Servus may still have 3.49% car loan rates going on.
Yes, that's your HELOC
Yes, just make sure you plan your debt repayment plan because prime rate is going up, your borrowing cost isn't fixed so it will go up with it.Quote:
I had called in to talk to a Wealth Advisor regarding a Car Loan, he mentioned the rates for the loans right now aren't very good 5-6% and said I should use a HELOC if I'm purchasing the vehicle as its around 3%. Is using HELOC for a car purchase kosher? I'm new to all this, always paid cash for my cars but this one is brand new and I don't have $50k in the bank. Originally was going to Finance the car through the dealership as I always see 0.9% financing etc etc but if Heloc is better...pleae school me
If your rate is 3.0 and dealer is 0.9% on a 50K car, you pretty much have to get a $3-4$K off before it make sense to do HELOC.
IE:
$50K at 0.9% for 3 years = ~ $51500 in total cost
$50K at 3% for 3 years = ~$54500 in total cost
If dealer is offering an interest rate that is less than HELOC, why even look at HELOC? Best to be using dealer's financing and leaving HELOC for a rainy day.

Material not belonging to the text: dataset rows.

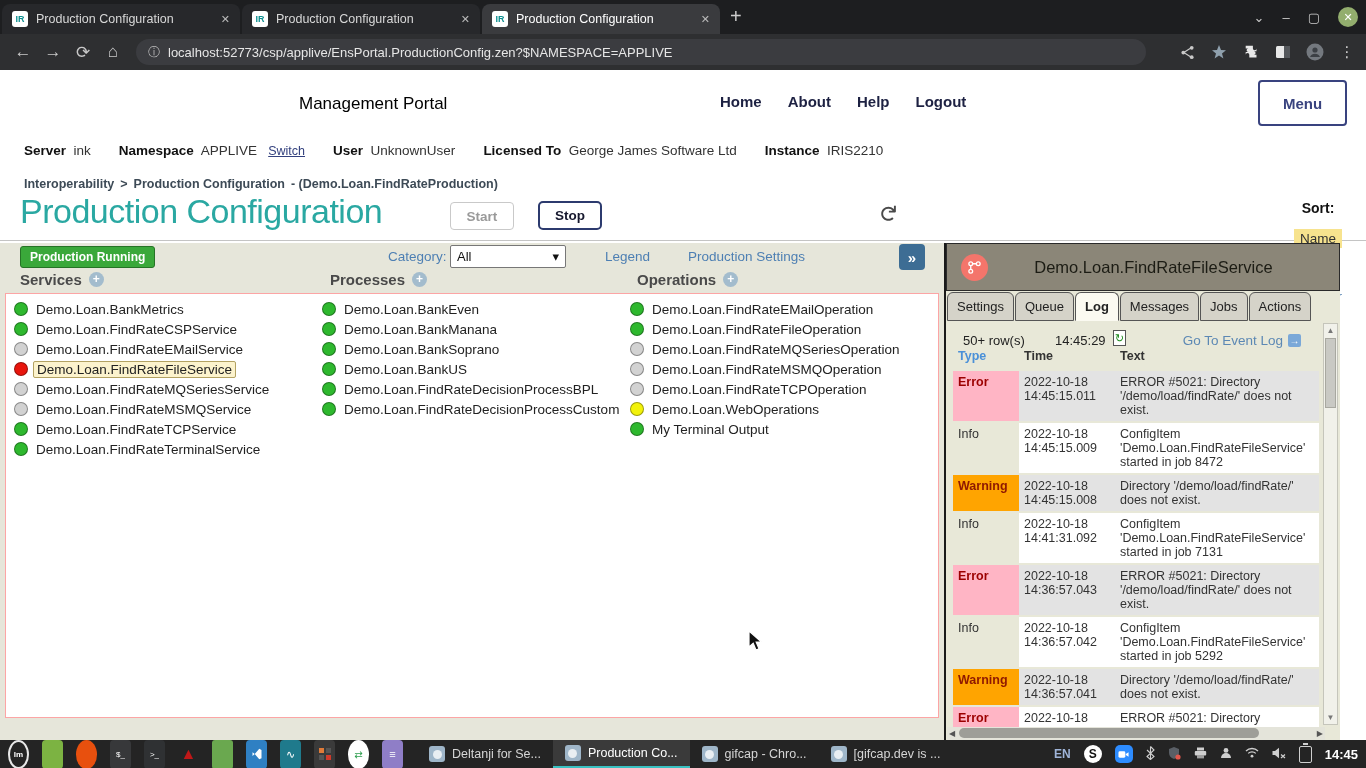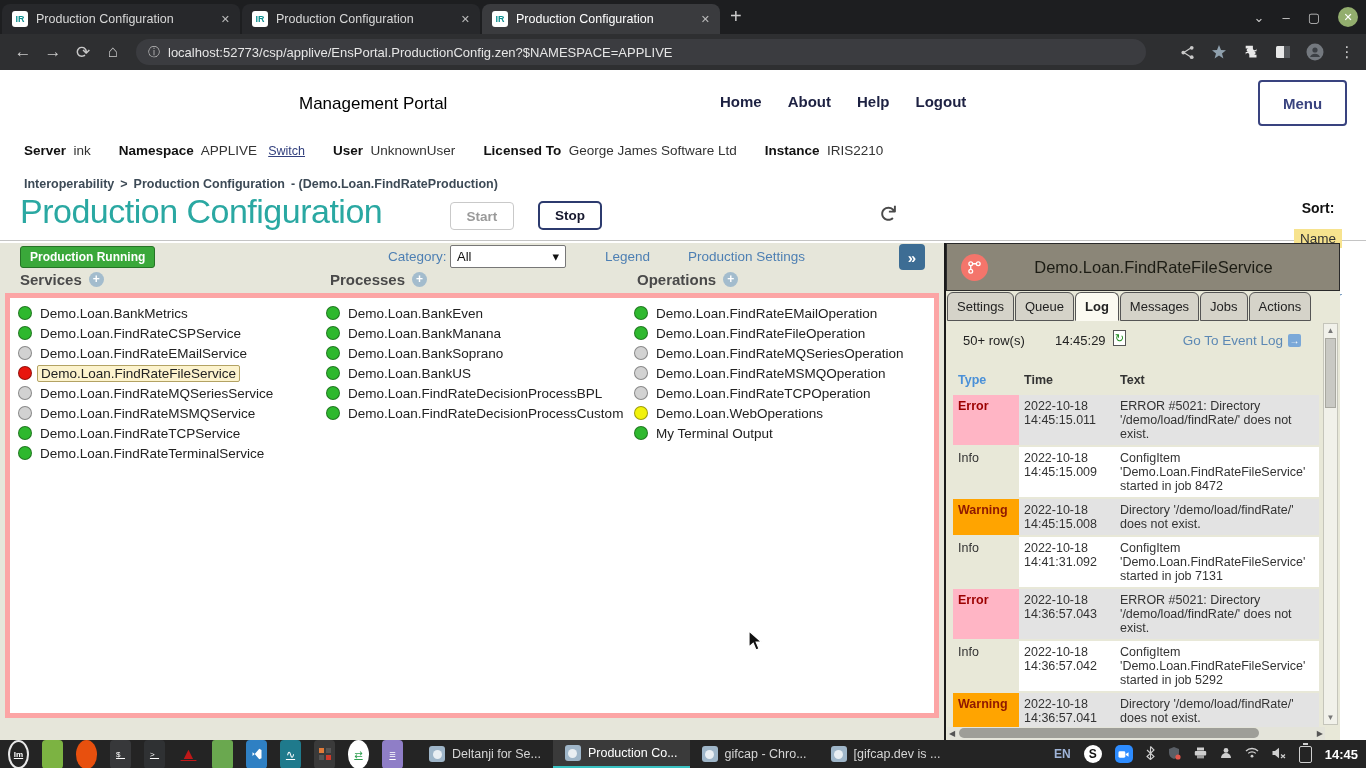--- a/index.html
+++ b/index.html
@@ -75,7 +75,7 @@
   .plus-circle { width:15px; height:15px; border-radius:50%; background:#a3bccd; color:#fff; font-size:12px; line-height:14px; text-align:center; }
 
   .main-bg { position:absolute; left:0; top:243px; width:944px; height:497px; background:#e6e6da; z-index:0; }
-  .items-box { position:absolute; left:5px; top:293px; width:934px; height:425px; background:#fff; border:5px solid #fca5a5; }
+  .items-box { position:absolute; left:5px; top:293px; width:934px; height:425px; background:#fff; border:1px solid #fca5a5; }
   .col { position:absolute; top:5px; }
   .item { display:flex; align-items:center; gap:5px; height:20px; }
   .dot { width:14px; height:14px; border-radius:50%; border:1px solid rgba(0,0,0,0.35); flex:0 0 14px; }

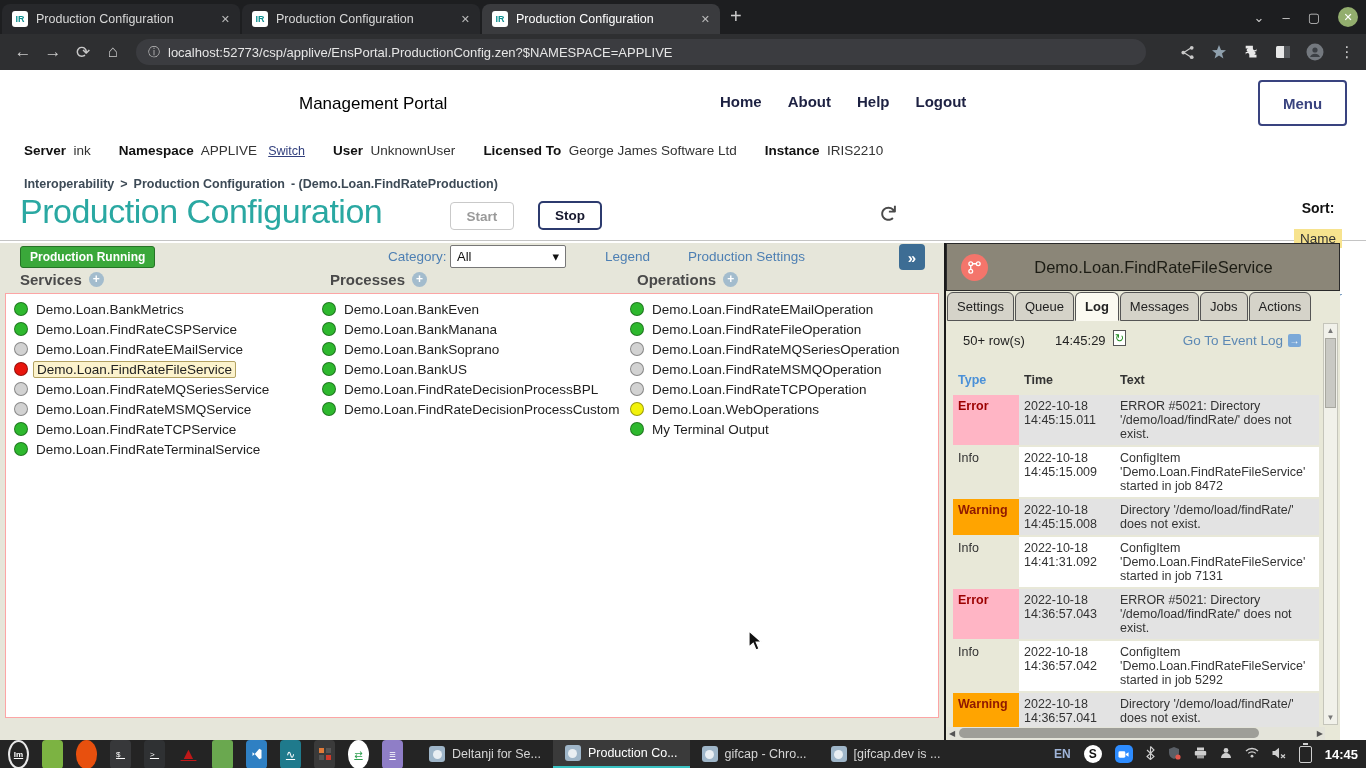--- a/index.html
+++ b/index.html
@@ -98,7 +98,7 @@
   .eventlog-link { position:absolute; right:24px; top:12px; color:#5c88b4; font-size:13.5px; display:flex; gap:5px; align-items:center; }
   .ext-box { width:13px; height:13px; background:#7aa8d8; color:#fff; font-size:10px; line-height:13px; text-align:center; border-radius:2px; }
 
-  .log-table { position:absolute; left:6px; top:48px; width:366px; }
+  .log-table { position:absolute; left:6px; top:24px; width:366px; }
   .lt-head { display:flex; font-size:13px; font-weight:bold; color:#4a90d8; padding-bottom:4px; }
   .lt-row { display:flex; margin-bottom:2px; }
   .c-type { width:66px; padding:4px 5px; font-size:12.5px; }

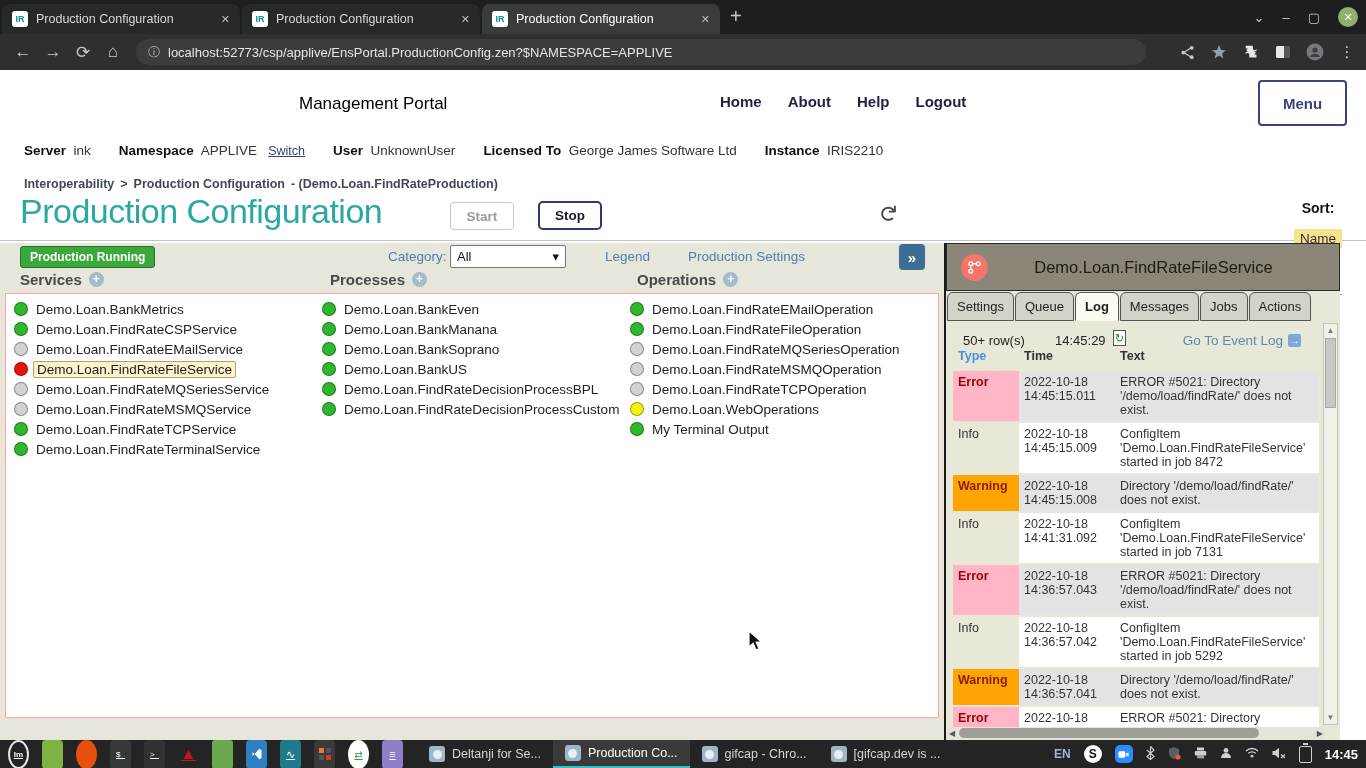--- a/index.html
+++ b/index.html
@@ -121,7 +121,7 @@
   
   .taskbar { position:absolute; left:0; top:740px; width:1366px; height:28px; background:#242424; display:flex; align-items:center; }
   .tb-launch { display:flex; align-items:center; gap:13px; margin-left:8px; }
-  .licon { width:21px; height:29px; border-radius:4px; display:flex; align-items:center; justify-content:center; font-size:11px; color:#fff;text-decoration:underline; }
+  .licon { width:21px; height:29px; border-radius:4px; display:flex; align-items:center; justify-content:center; font-size:11px; color:#fff; }
   .mint { border:2px solid #e8e8e8; border-radius:50%; background:transparent; font-size:8px; font-weight:bold; }
   .tb-windows { display:flex; margin-left:14px; height:28px; }
   .twin { display:flex; align-items:center; gap:7px; padding:0 12px; max-width:148px; color:#d6d6d6; font-size:12.5px; }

As others have mentioned, cash incentives. If you look at Nissan's site and quote a car, you'll see it has the rate, as well as effective rate. Effective rate takes into account the cash incentives you're not getting thru finance so you can see the actual rate of borrowing through them due to higher selling price.
And some manufacturers have the opposite if a cash incentive where they give you a better deal if you finance. Always check both.

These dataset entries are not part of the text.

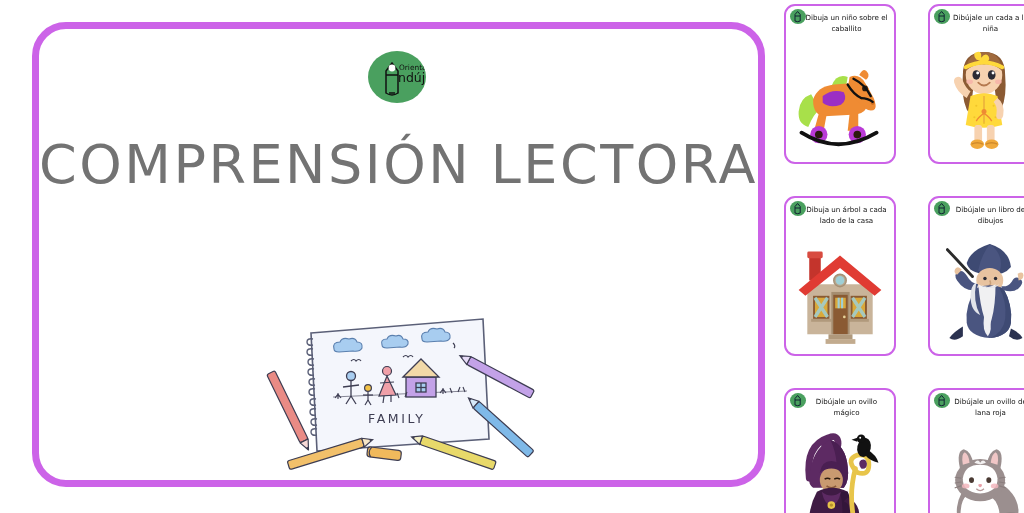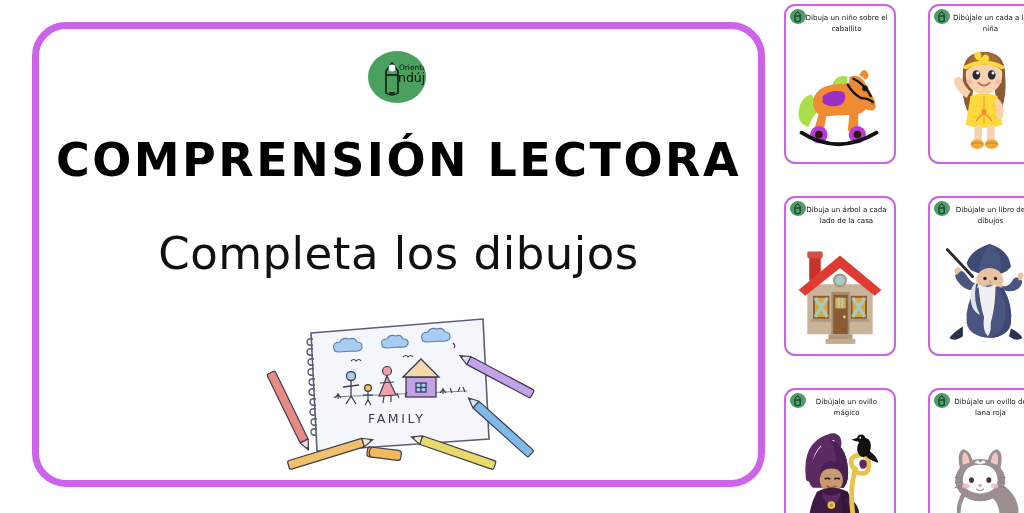--- a/index.html
+++ b/index.html
@@ -41,10 +41,10 @@
     position: absolute; left: 0; right: 0; top: 104px;
     text-align: center;
     font-family: "DejaVu Sans", sans-serif;
-    font-size: 46px;
-    font-weight: 700;
+    font-size: 54px;
+    font-weight: 400;
     letter-spacing: 2.5px;
-    color: #000000;
+    color: #737373;
     white-space: nowrap;
   }
   .title-sub {

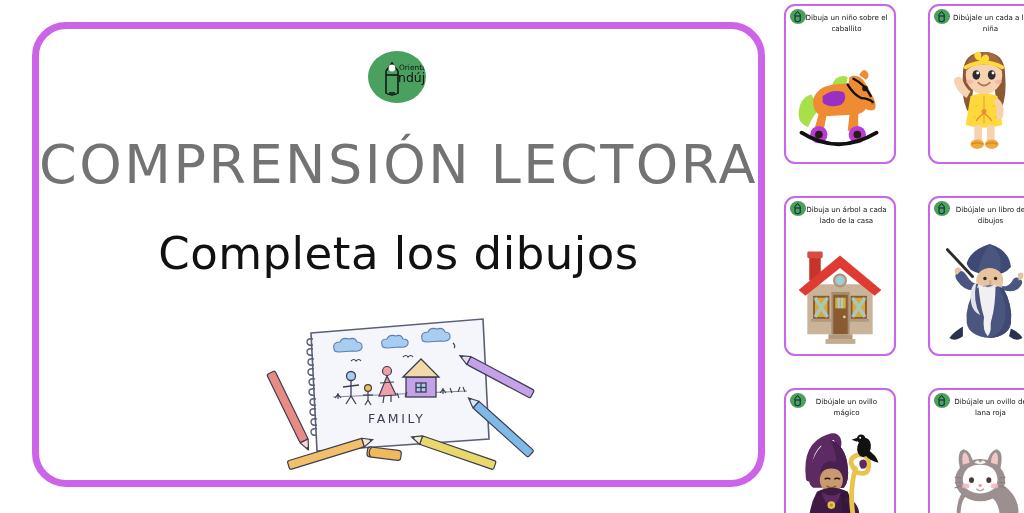--- a/index.html
+++ b/index.html
@@ -131,7 +131,6 @@
     </div>
 
     <div class="title-main">COMPRENSIÓN LECTORA</div>
-    <div class="title-sub">Completa los dibujos</div>
 
     <div class="illus">
       <svg viewBox="0 0 320 180">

Go to unhaggle and they should show you all the available incentives for the month. So you know what everyone gets instead of some BS numbers. The only number unhaggle won't show is dealer holdbacks.
For example, Acura MDX has 1.9% + $2500 off or $4500 off cash. So for $2000 difference on a $70K car, it's still cheaper to take their finance offer than HELOC.
Awesome. Looking of picking up a 2017 Infiniti Q50S Red Sport or 300HP Silver Sport. Both non-Tech package as I don't like that DAS steering system. Dependant of what kind of deal I can snag, hoping for the Red Sport, no MSRP for me!
Just went on Unhaggle and Finance is 60 months/under 0.99% + $3500 off or $6000 cash off. My HELOC rate is 3.45%. I'm terrible at math and yes I'm asian but not that kind of asian.
Bi-Weekly Payment
(60 Month Term)
$410
Finance Discount ($3,500)
Rate % 0.99
Effective Rate % 5.97
With that effective rate, wouldn't it make more sense to do the HELOC then?
I have a friend that bought a q50s redsport in Feb and got a smoking deal on a 2017. He haggled for two months to wear them down though with an offer on the table. They finally agreed at the end of Feb. If i recall correctly, it was over $15K off MSRP in total (including incentives) for a cash deal.